---------- Data extract ----------
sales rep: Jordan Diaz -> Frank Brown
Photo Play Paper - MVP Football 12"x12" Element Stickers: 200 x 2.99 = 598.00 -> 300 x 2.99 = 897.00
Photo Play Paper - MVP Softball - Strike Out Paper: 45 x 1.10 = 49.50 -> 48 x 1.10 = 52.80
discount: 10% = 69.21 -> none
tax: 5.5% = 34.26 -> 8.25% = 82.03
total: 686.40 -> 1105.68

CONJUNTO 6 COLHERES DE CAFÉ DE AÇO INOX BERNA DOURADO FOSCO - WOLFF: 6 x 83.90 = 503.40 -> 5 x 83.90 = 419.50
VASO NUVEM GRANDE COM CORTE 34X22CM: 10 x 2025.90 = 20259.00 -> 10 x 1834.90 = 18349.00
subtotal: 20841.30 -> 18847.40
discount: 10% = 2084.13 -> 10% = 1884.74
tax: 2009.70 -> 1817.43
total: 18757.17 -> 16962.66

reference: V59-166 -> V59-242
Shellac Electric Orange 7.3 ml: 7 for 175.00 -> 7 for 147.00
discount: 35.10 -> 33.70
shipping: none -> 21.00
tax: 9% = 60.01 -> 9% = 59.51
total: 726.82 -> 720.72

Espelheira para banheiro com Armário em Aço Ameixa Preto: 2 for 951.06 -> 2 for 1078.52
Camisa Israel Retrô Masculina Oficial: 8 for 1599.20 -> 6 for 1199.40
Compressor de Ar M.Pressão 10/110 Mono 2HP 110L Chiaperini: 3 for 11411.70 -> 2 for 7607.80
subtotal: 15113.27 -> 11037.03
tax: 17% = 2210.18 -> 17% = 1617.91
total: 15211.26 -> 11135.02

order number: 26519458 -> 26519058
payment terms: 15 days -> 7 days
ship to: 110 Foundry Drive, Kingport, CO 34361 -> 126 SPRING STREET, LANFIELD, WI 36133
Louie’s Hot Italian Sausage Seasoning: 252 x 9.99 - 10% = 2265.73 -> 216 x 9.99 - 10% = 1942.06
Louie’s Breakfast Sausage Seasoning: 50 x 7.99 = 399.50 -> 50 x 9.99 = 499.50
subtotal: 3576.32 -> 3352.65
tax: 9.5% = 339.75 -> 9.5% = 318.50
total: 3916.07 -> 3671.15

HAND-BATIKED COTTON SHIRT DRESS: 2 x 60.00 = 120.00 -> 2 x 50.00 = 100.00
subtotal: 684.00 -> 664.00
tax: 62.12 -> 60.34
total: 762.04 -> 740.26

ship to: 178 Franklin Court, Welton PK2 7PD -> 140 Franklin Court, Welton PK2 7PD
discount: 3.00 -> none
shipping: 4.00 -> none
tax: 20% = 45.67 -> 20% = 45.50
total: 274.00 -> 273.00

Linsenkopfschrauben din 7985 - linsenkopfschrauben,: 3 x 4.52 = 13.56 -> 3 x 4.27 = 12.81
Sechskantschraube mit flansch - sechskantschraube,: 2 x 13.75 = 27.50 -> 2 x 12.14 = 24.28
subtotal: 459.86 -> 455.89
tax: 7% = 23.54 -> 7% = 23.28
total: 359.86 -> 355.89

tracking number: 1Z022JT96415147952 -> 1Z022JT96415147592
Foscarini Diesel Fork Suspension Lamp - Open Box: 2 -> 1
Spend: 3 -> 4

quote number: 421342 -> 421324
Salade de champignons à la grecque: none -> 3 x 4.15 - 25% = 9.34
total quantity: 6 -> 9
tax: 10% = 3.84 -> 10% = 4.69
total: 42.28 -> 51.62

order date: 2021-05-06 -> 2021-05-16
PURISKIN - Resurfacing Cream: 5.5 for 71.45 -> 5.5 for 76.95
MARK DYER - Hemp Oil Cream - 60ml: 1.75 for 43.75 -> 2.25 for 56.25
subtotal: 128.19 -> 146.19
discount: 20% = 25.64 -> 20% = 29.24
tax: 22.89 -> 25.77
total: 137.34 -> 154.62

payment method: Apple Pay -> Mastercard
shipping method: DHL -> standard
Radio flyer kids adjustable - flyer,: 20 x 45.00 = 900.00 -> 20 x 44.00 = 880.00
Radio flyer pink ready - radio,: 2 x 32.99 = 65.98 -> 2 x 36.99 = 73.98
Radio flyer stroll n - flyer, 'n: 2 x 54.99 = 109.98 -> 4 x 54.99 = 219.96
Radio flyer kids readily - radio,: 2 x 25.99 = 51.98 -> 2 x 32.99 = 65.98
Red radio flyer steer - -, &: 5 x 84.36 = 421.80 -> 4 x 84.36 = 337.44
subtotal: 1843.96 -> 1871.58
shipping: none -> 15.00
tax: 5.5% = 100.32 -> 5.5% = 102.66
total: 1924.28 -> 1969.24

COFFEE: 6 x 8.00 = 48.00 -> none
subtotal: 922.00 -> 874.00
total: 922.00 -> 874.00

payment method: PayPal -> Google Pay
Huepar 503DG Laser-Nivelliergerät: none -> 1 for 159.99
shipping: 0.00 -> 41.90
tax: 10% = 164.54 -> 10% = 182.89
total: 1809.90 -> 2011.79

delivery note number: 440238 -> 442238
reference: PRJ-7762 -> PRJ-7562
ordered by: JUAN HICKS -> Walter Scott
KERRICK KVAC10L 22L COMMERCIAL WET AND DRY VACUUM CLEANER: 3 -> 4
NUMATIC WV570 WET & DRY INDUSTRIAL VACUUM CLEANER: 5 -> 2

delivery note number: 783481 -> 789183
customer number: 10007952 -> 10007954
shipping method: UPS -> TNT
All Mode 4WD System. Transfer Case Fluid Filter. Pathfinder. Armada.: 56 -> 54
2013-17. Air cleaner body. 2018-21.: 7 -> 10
----------
No line before the one with "total: 1924.28 -> 1969.24" belongs in the answer; copy that line and the rest of the records exactly.

total: 1924.28 -> 1969.24

COFFEE: 6 x 8.00 = 48.00 -> none
subtotal: 922.00 -> 874.00
total: 922.00 -> 874.00

payment method: PayPal -> Google Pay
Huepar 503DG Laser-Nivelliergerät: none -> 1 for 159.99
shipping: 0.00 -> 41.90
tax: 10% = 164.54 -> 10% = 182.89
total: 1809.90 -> 2011.79

delivery note number: 440238 -> 442238
reference: PRJ-7762 -> PRJ-7562
ordered by: JUAN HICKS -> Walter Scott
KERRICK KVAC10L 22L COMMERCIAL WET AND DRY VACUUM CLEANER: 3 -> 4
NUMATIC WV570 WET & DRY INDUSTRIAL VACUUM CLEANER: 5 -> 2

delivery note number: 783481 -> 789183
customer number: 10007952 -> 10007954
shipping method: UPS -> TNT
All Mode 4WD System. Transfer Case Fluid Filter. Pathfinder. Armada.: 56 -> 54
2013-17. Air cleaner body. 2018-21.: 7 -> 10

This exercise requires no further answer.